> [TASK REQUIREMENTS]: Copy the lines below that contain "total".

===== THE INPUT =====

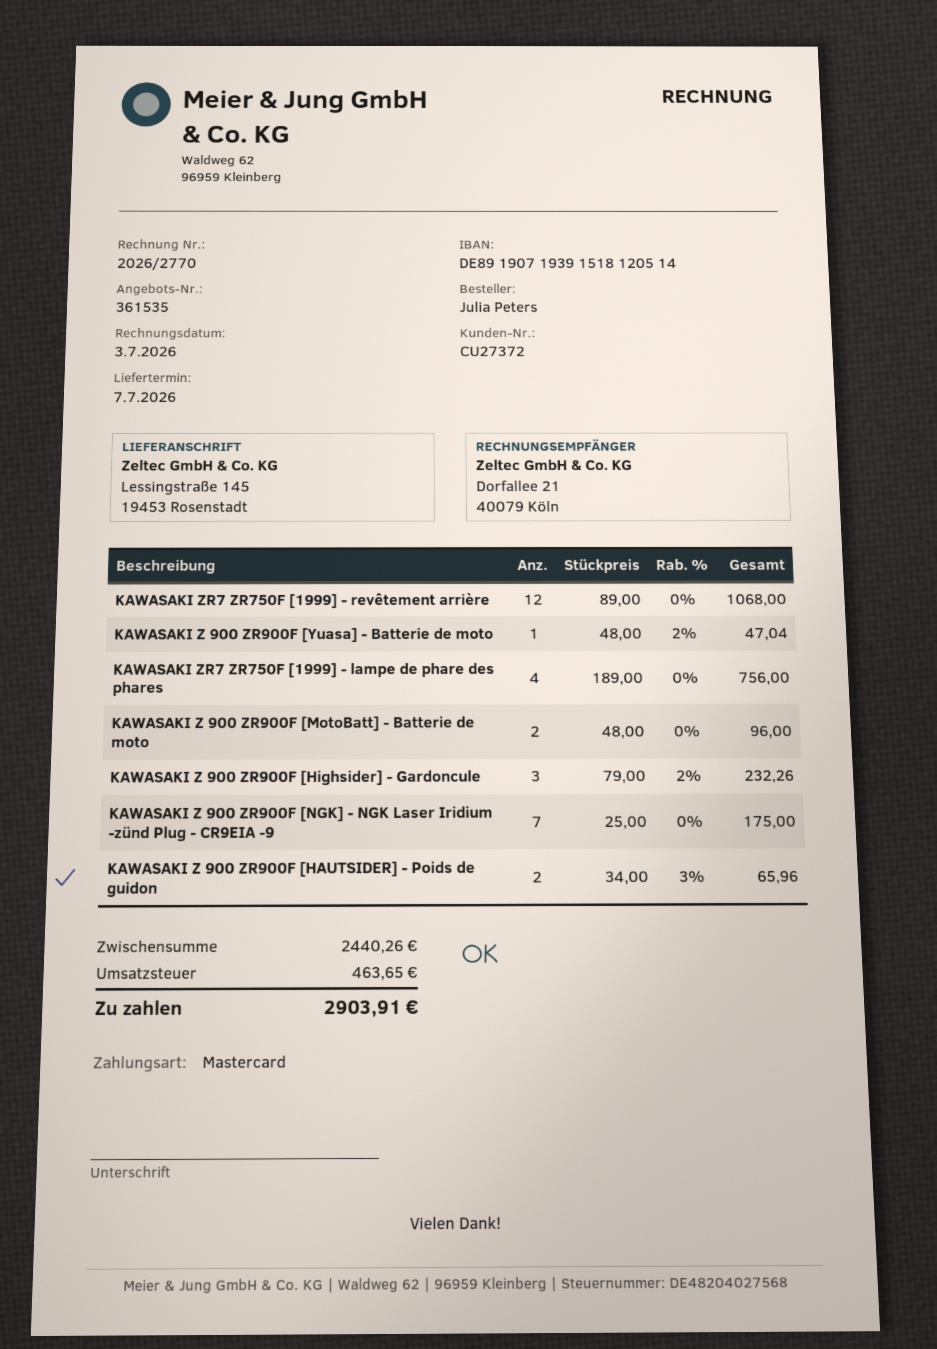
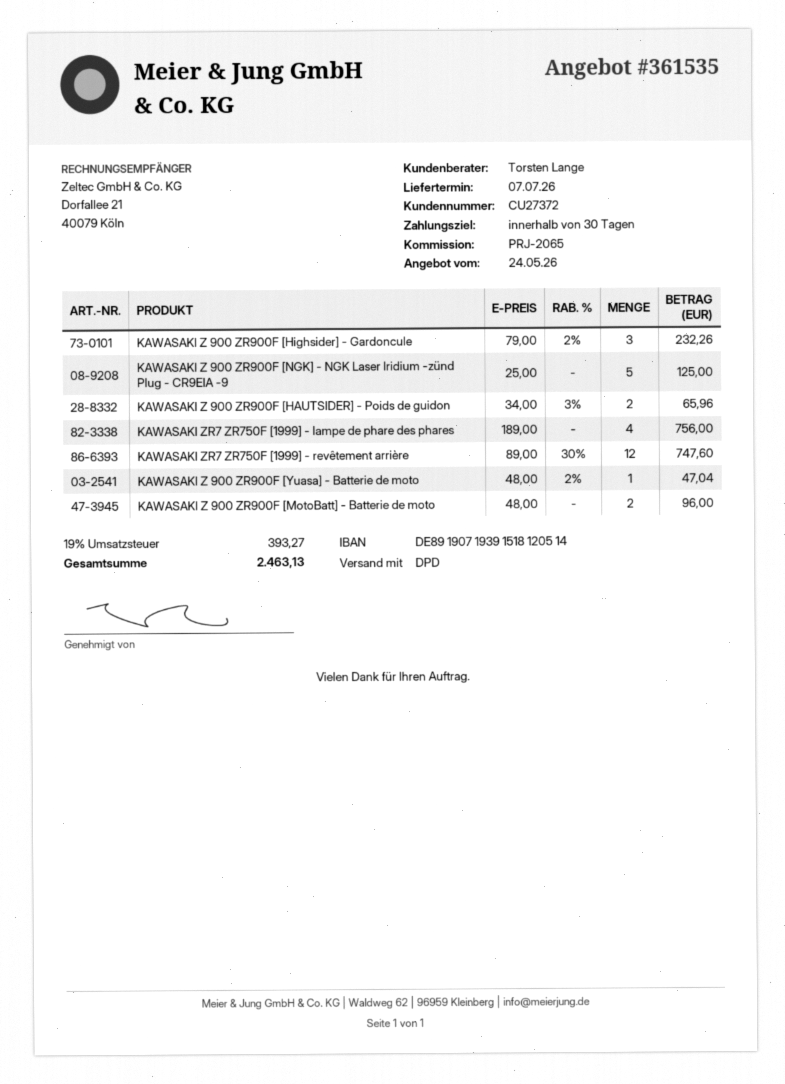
KAWASAKI ZR7 ZR750F [1999] - revêtement arrière: 12 x 89.00 = 1068.00 -> 12 x 89.00 - 30% = 747.60
KAWASAKI Z 900 ZR900F [NGK] - NGK Laser Iridium -zünd Plug - CR9EIA -9: 7 x 25.00 = 175.00 -> 5 x 25.00 = 125.00
tax: 463.65 -> 393.27
total: 2903.91 -> 2463.13

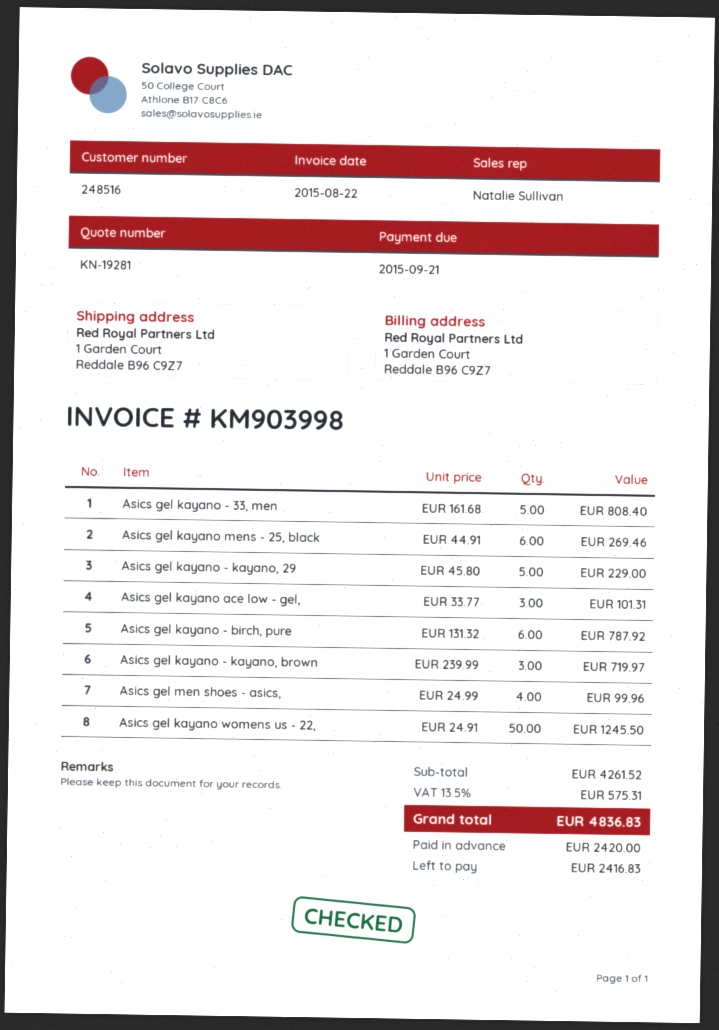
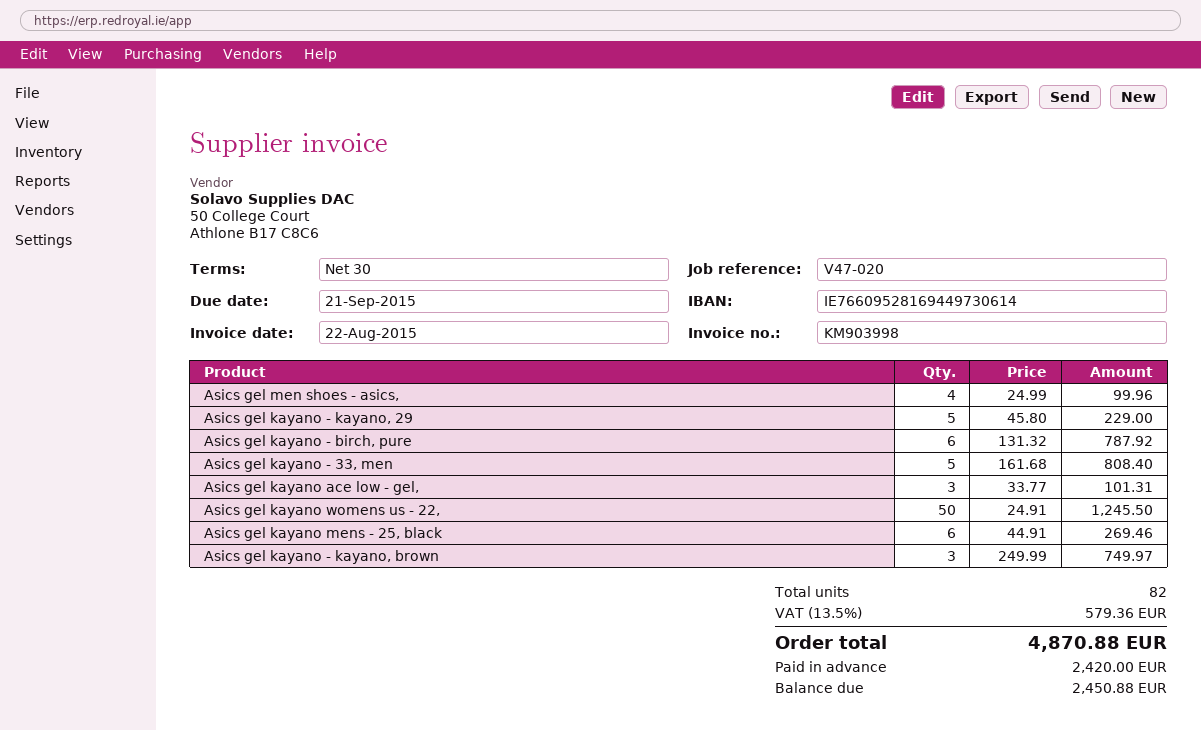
Asics gel kayano - kayano, brown: 3 x 239.99 = 719.97 -> 3 x 249.99 = 749.97
tax: 13.5% = 575.31 -> 13.5% = 579.36
total: 4836.83 -> 4870.88
balance: 2416.83 -> 2450.88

=====

> [SOLUTION TO THE EXERCISE]:
total: 2903.91 -> 2463.13
total: 4836.83 -> 4870.88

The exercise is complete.